(Screenshot and code edit data)
_ _ _ _

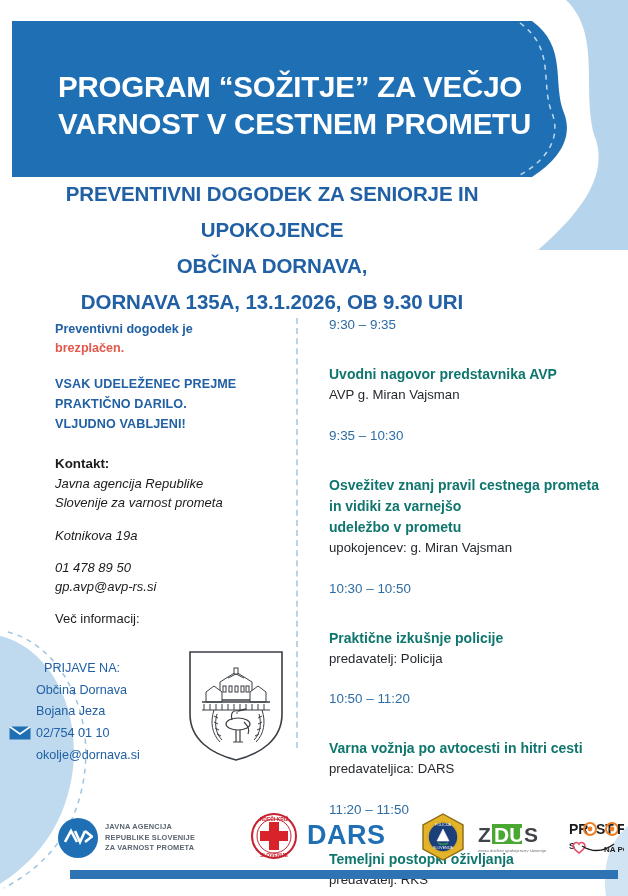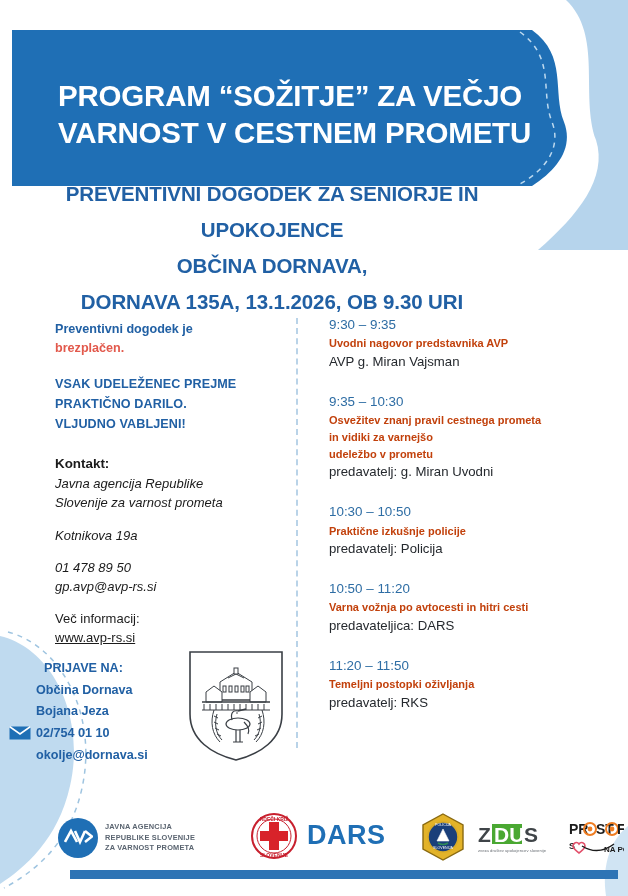"PROGRAM “SOŽITJE” ZA VEČJO" #header-banner { top: 30px -> 21px }
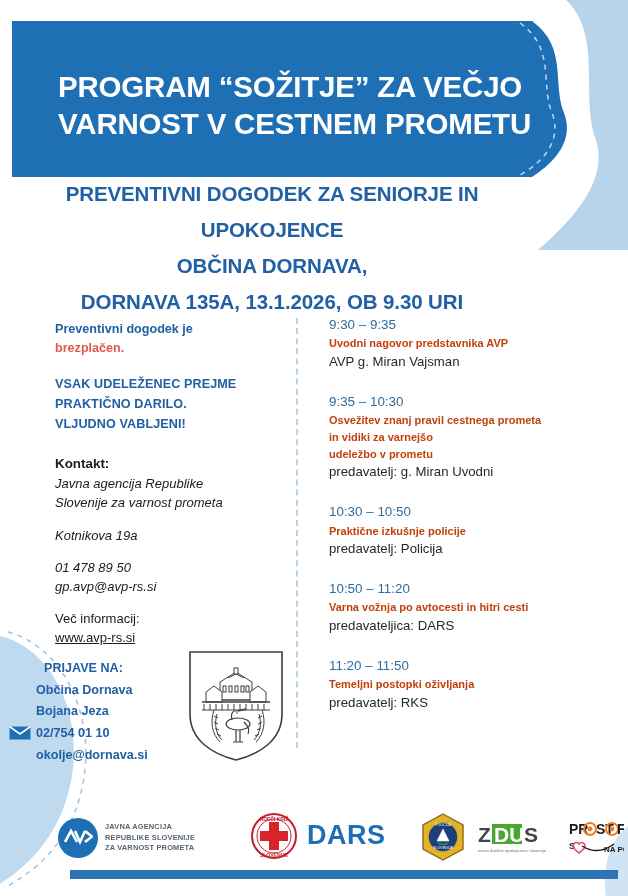"Uvodni nagovor predstavnika AVP" .sched-title { color: #c2410c -> #0f766e; font-size: 11px -> 14px; margin-top: none -> 29px }
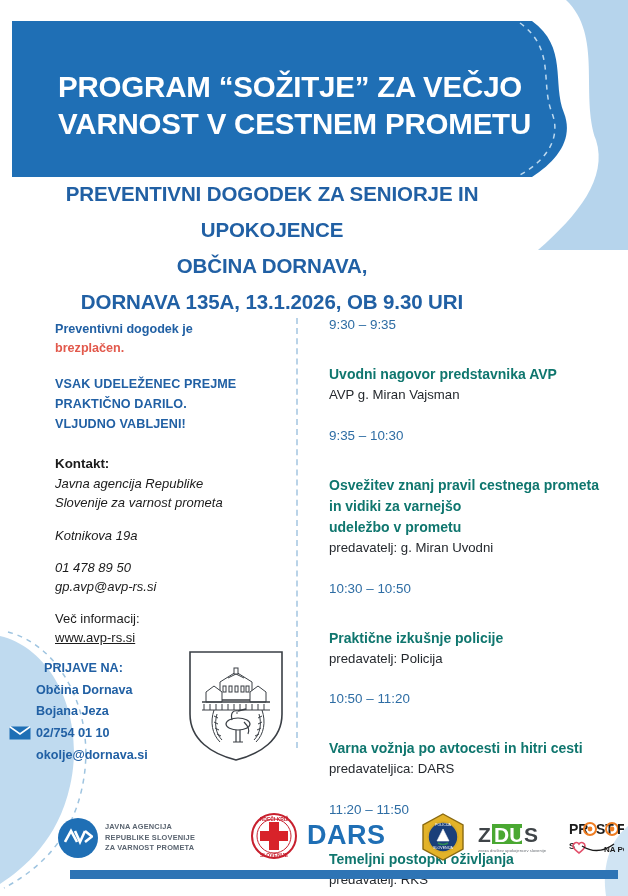"predavatelj: g. Miran Uvodni" div.sched-speaker { text: predavatelj: g. Miran Uvodni -> upokojencev: g. Miran Vajsman }
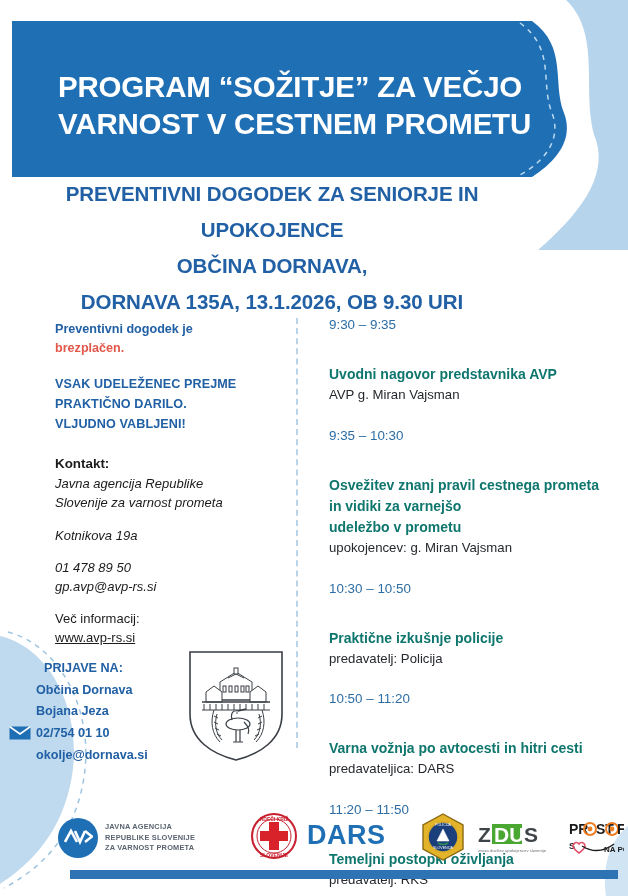"www.avp-rs.si" div.link-line { html: <div> <span>www.avp-rs.si</span> </div> -> none }
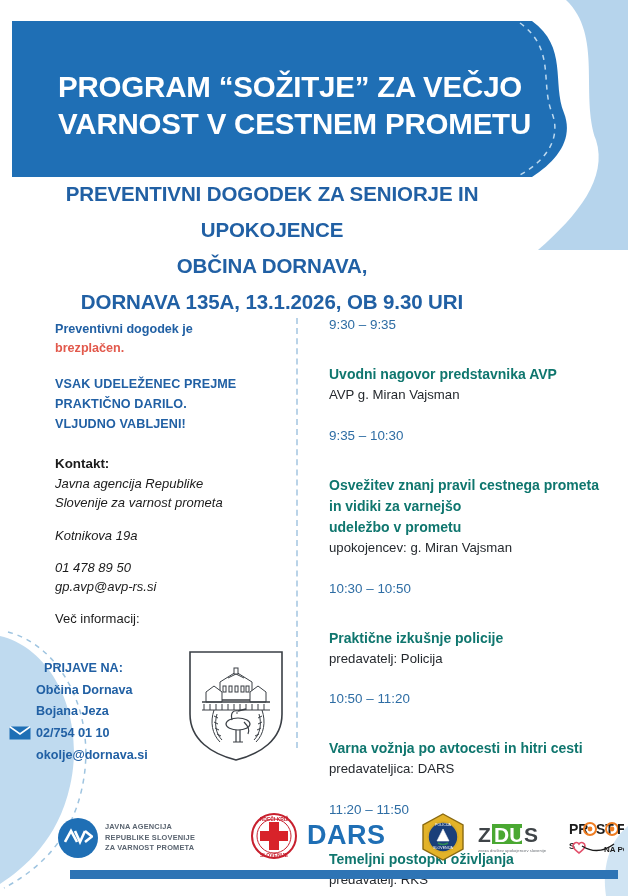"PRIJAVE NA:" #prijave { font-weight: bold -> normal }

_ _ _ _

__EXERCISE BRIEF__
The answer should be the records above, unchanged, with the pictures omitted.

__OUTPUT__
"PROGRAM “SOŽITJE” ZA VEČJO" #header-banner { top: 30px -> 21px }
"Uvodni nagovor predstavnika AVP" .sched-title { color: #c2410c -> #0f766e; font-size: 11px -> 14px; margin-top: none -> 29px }
"predavatelj: g. Miran Uvodni" div.sched-speaker { text: predavatelj: g. Miran Uvodni -> upokojencev: g. Miran Vajsman }
"www.avp-rs.si" div.link-line { html: <div> <span>www.avp-rs.si</span> </div> -> none }
"PRIJAVE NA:" #prijave { font-weight: bold -> normal }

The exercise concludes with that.